What is needed.
From the entries below, retype only the lines from the one with "subtotal: 325.15 -> 341.00" through the one with "total: 315.40 -> 330.77", exactly as written.

Provided entries.
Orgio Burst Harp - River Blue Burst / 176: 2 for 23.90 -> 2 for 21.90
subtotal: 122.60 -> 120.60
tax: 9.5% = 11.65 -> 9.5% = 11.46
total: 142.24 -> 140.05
* * *
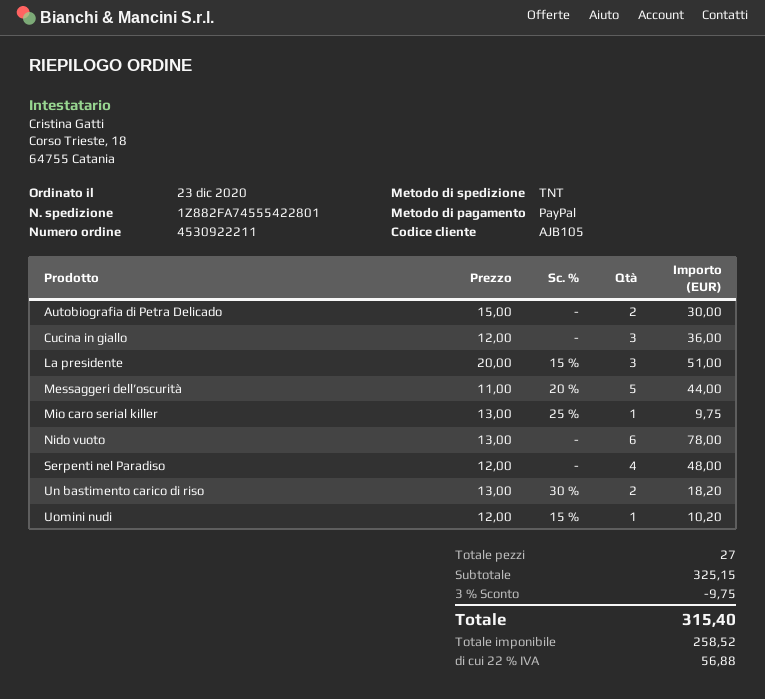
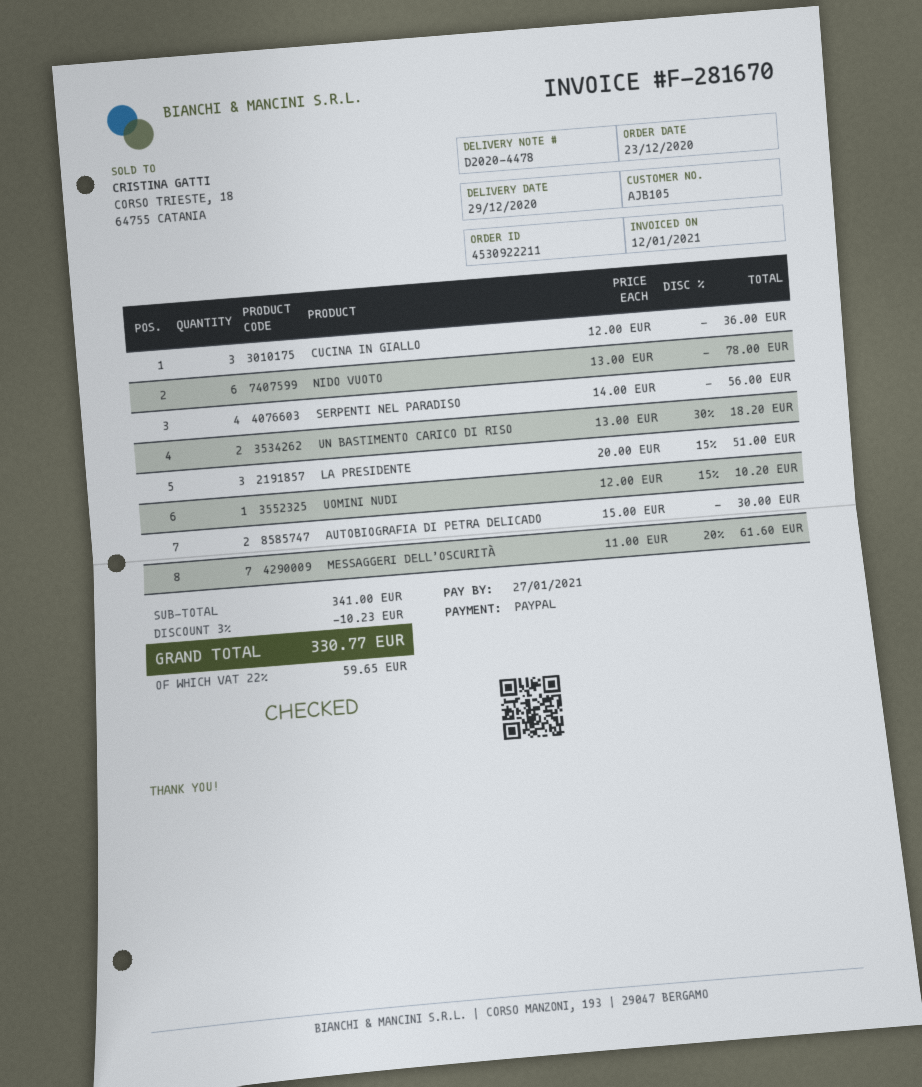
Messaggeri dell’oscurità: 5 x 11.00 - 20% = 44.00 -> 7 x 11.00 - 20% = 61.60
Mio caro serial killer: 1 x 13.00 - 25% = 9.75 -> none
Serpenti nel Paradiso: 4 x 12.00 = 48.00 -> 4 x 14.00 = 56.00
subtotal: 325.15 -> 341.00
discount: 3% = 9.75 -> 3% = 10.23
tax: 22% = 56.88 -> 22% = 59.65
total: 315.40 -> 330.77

Finished exercise.
subtotal: 325.15 -> 341.00
discount: 3% = 9.75 -> 3% = 10.23
tax: 22% = 56.88 -> 22% = 59.65
total: 315.40 -> 330.77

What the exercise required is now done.